Coming from a rather fundamentalist Christian background before becoming LDS, I am familiar with a lot of the arguments in fundamentalist Christian circles in favor of the Bible being inerrant and the only correct way to understand any of it is to be perfectly literal. I’m also quite familiar with the (mostly confined to North America and UK) minority (but not too small) segment of Christianity that believes the 1611 KJV is the literal God-dictated word of God, more so than the underlying Greek and Hebrew texts, and thus inerrant and in no further need of refinement or retranslating. This belief is fairly common in American Baptist churches, for example. If one falls into these camps, one will find this book extremely frustrating and such a one will likely label it heretical.

But if you’ve ever wanted to know how the Bible came to be, how it’s been interpreted over the years, and how Jewish and Christian interpretations of the Old Testament have developed, this book is well worth the couple dozens of hours of reading. I rather enjoyed the Audible version read by Ralph Lister (a British book by a British author [Oxford professor and Church of England priest] ought to sound British!). The subtitle of the UK original edition (“A History of the Bible: The Book and Its Faiths”) better captures the intent of the book, than the US title (“A History of the Bible: The Story of the World's Most Influential Book”), as much is said about the various faith traditions and their relationships with the scriptures.
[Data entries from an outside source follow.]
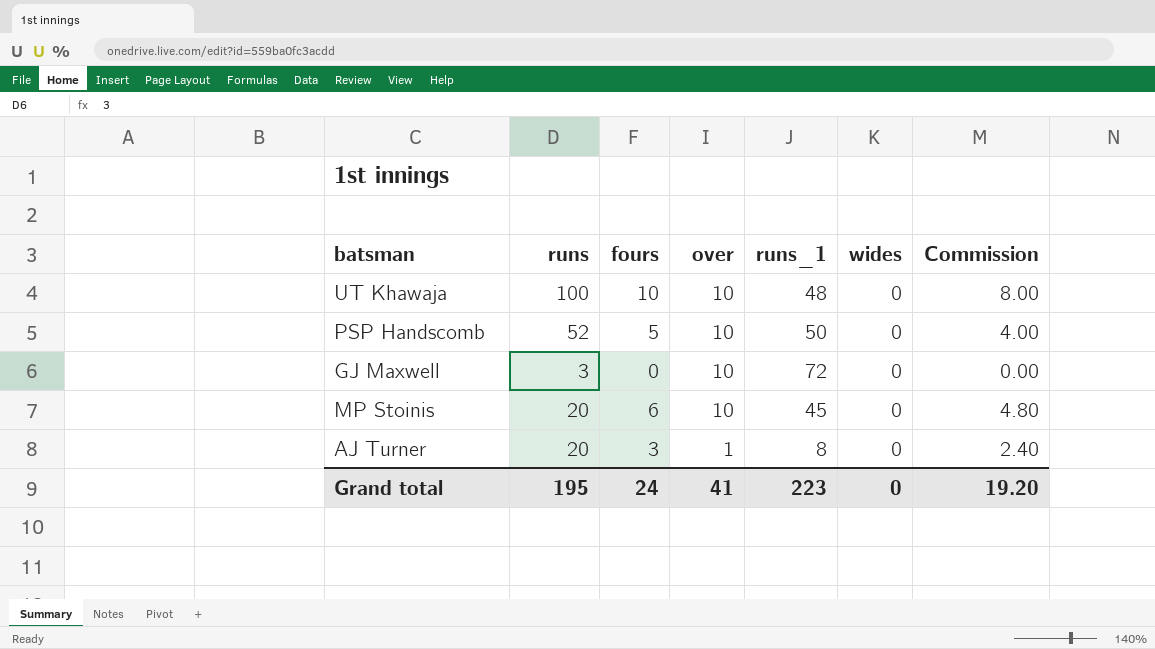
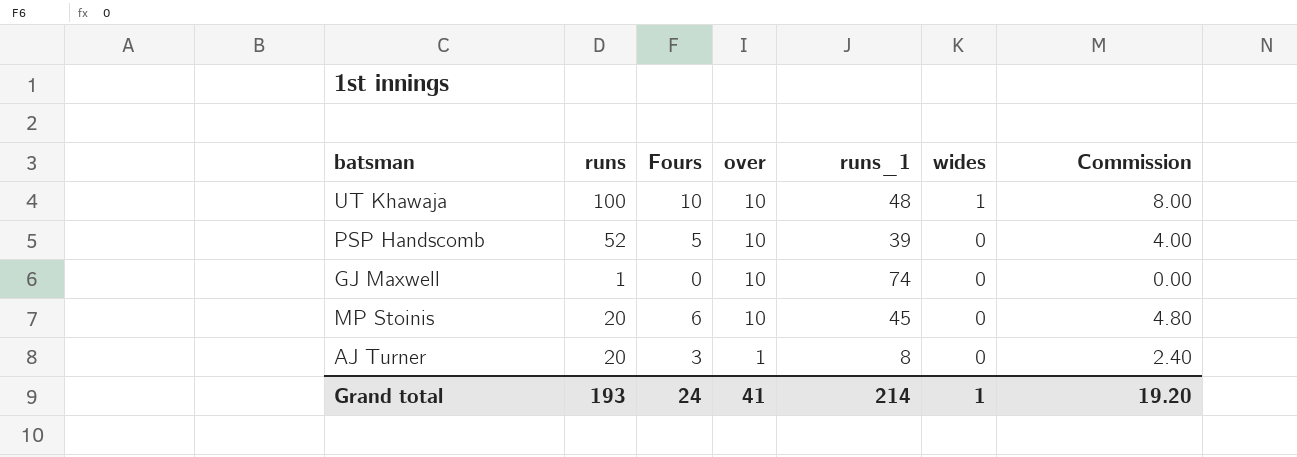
column name: fours -> Fours
UT Khawaja | wides: 0 -> 1
PSP Handscomb | runs_1: 50 -> 39
GJ Maxwell | runs: 3 -> 1
GJ Maxwell | runs_1: 72 -> 74
Grand total | runs: 195 -> 193
Grand total | runs_1: 223 -> 214
Grand total | wides: 0 -> 1

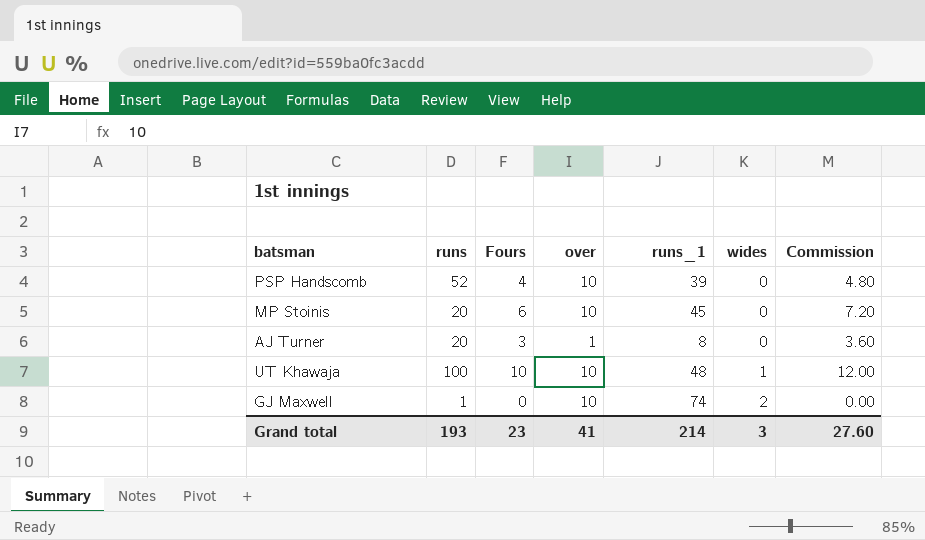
row order: over descending -> wides ascending
column Commission | formula: [Fours] * 0.8 -> [Fours] * 1.2
PSP Handscomb | Fours: 5 -> 4
GJ Maxwell | wides: 0 -> 2
Grand total | Fours: 24 -> 23
Grand total | wides: 1 -> 3
Grand total | Commission: 19.20 -> 27.60

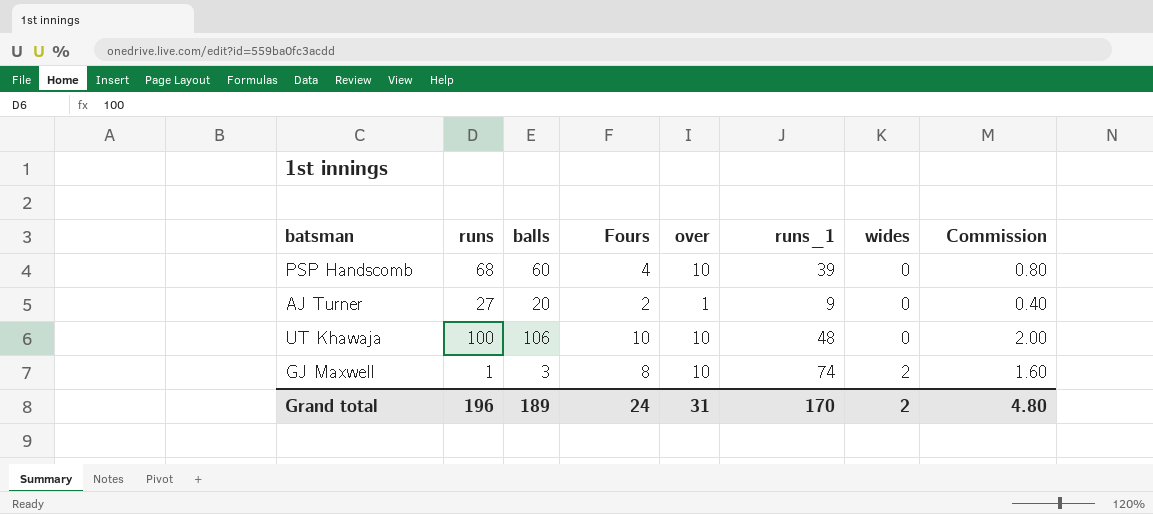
column balls | position: none -> 3
column Commission | formula: [Fours] * 1.2 -> [Fours] * 0.2
row MP Stoinis: 20 | 6 | 10 | 45 | 0 | 7.20 -> none
PSP Handscomb | runs: 52 -> 68
AJ Turner | runs: 20 -> 27
AJ Turner | Fours: 3 -> 2
AJ Turner | runs_1: 8 -> 9
UT Khawaja | wides: 1 -> 0
GJ Maxwell | Fours: 0 -> 8
Grand total | runs: 193 -> 196
Grand total | Fours: 23 -> 24
Grand total | over: 41 -> 31
Grand total | runs_1: 214 -> 170
Grand total | wides: 3 -> 2
Grand total | Commission: 27.60 -> 4.80

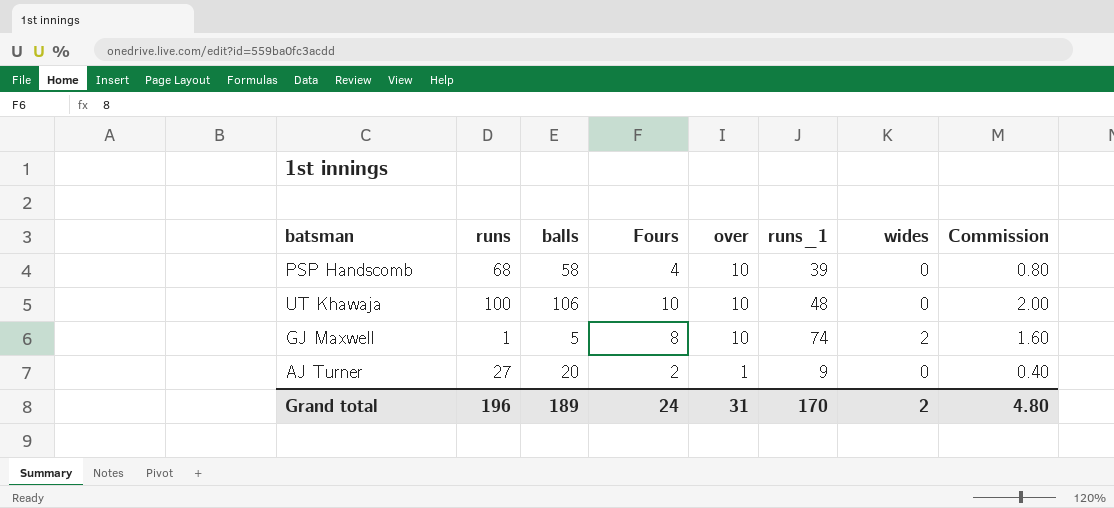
row order: wides ascending -> over descending
PSP Handscomb | balls: 60 -> 58
GJ Maxwell | balls: 3 -> 5

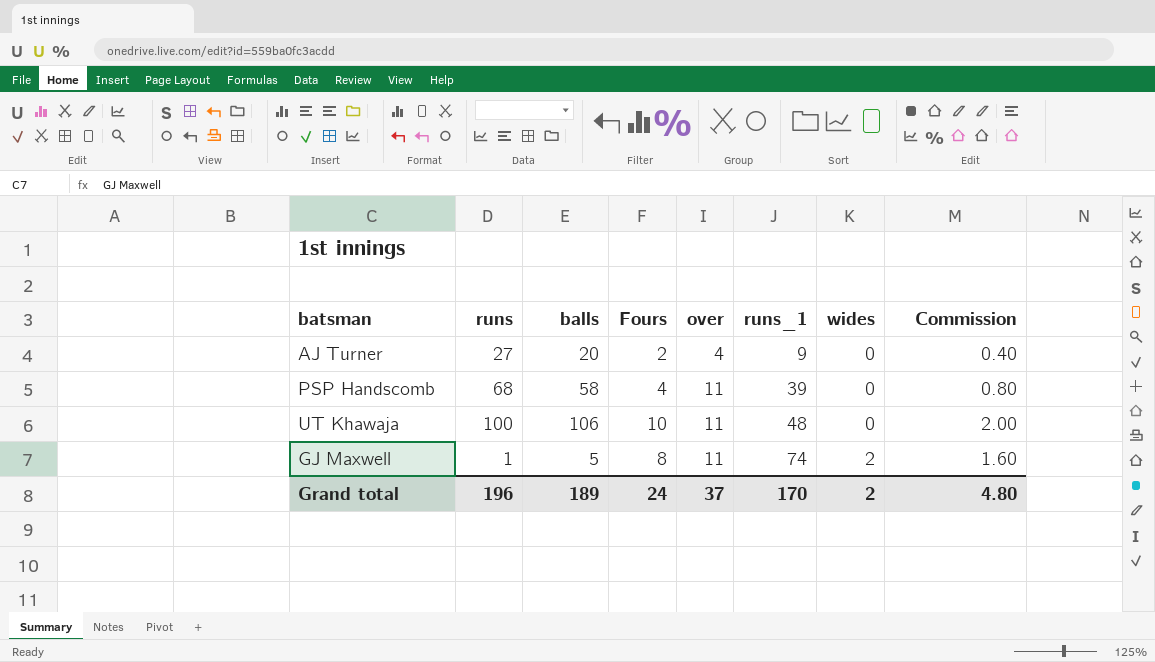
row order: over descending -> over ascending
AJ Turner | over: 1 -> 4
PSP Handscomb | over: 10 -> 11
UT Khawaja | over: 10 -> 11
GJ Maxwell | over: 10 -> 11
Grand total | over: 31 -> 37

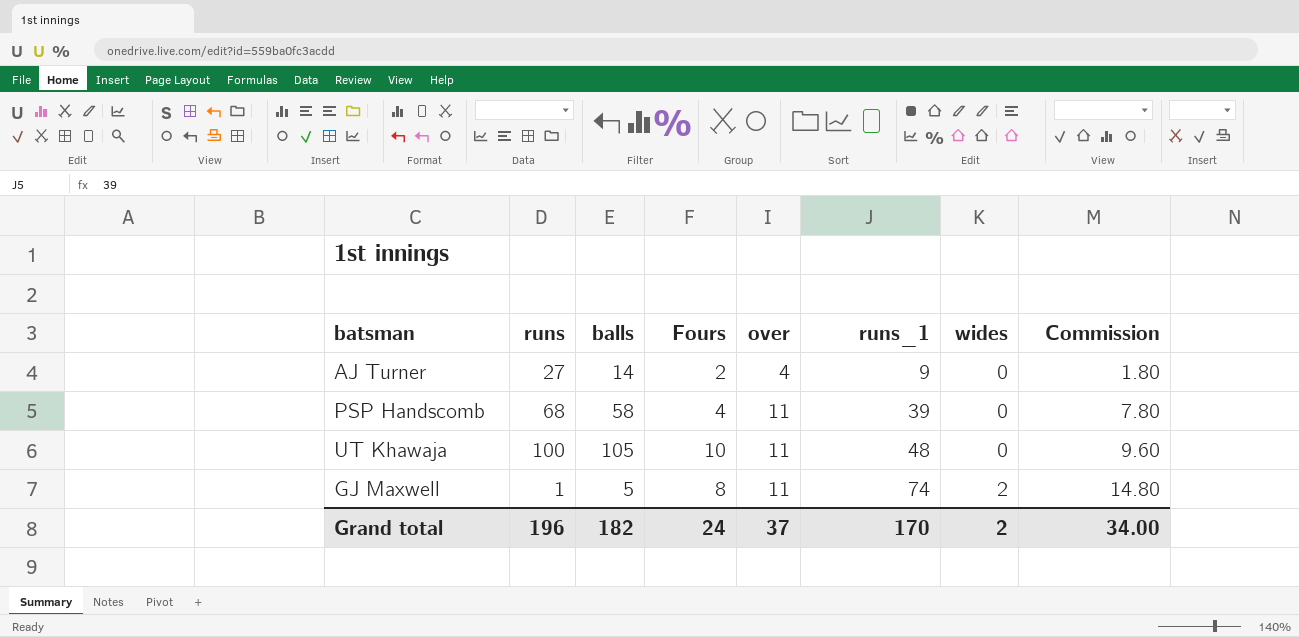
column Commission | formula: [Fours] * 0.2 -> [runs_1] * 0.2
AJ Turner | balls: 20 -> 14
UT Khawaja | balls: 106 -> 105
Grand total | balls: 189 -> 182
Grand total | Commission: 4.80 -> 34.00

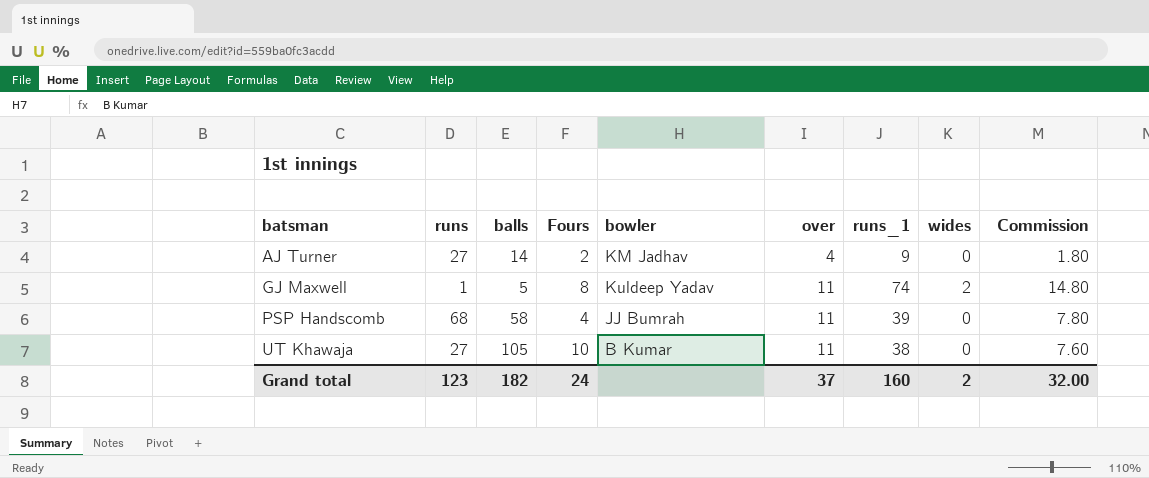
row order: over ascending -> batsman ascending
column bowler | position: none -> 5
UT Khawaja | runs: 100 -> 27
UT Khawaja | runs_1: 48 -> 38
UT Khawaja | Commission: 9.60 -> 7.60
Grand total | runs: 196 -> 123
Grand total | runs_1: 170 -> 160
Grand total | Commission: 34.00 -> 32.00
This is useful in that the Jewish understanding of what Christians call the Old Testament turns out to be significantly different to any Christian reading thereof. Christians often assume Jews believe pretty much the same thing but are just waiting for the real messiah to manifest. Truth is Judaism sees the Hebrew Bible (OT) much differently, often because the modern Christian understanding of the OT is read backwards into it, with a belief in the Jesus Christ of the New Testament first and then attempting to figure out how the OT text supports those Christian beliefs.

I particularly appreciated learning about the canonization process of both testaments and the methods scholars used for determining the original texts that would make their way into canon. His explanations of the genres of the various books of the Bible and how they would’ve been understood by the earliest believers illuminates a lot and can help a lot of modern Christians rectify the seeming contradictions between known truths and so-called orthodoxy. For example, a world billions of years old versus young earth creationism: believing in salvation through Jesus doesn’t need you to also believe the universe and everything therein was literally manufactured from nothing in the space of 144 hours. Neither Jews nor early Christians took a literal reading of either of the two different creation stories in Genesis to be literal history and neither should 21st century Christianity.

The Rev Prof Barton helped me to put into coherent order in my mind lots of different ideas I’ve picked up in my studies of the Bible over the last dozen years or so. He also helped me to understand various others’ views of scriptural interpretation, which I believe is valuable from the perspective of finding commonality and community with other Christians outside our own faith tradition or community.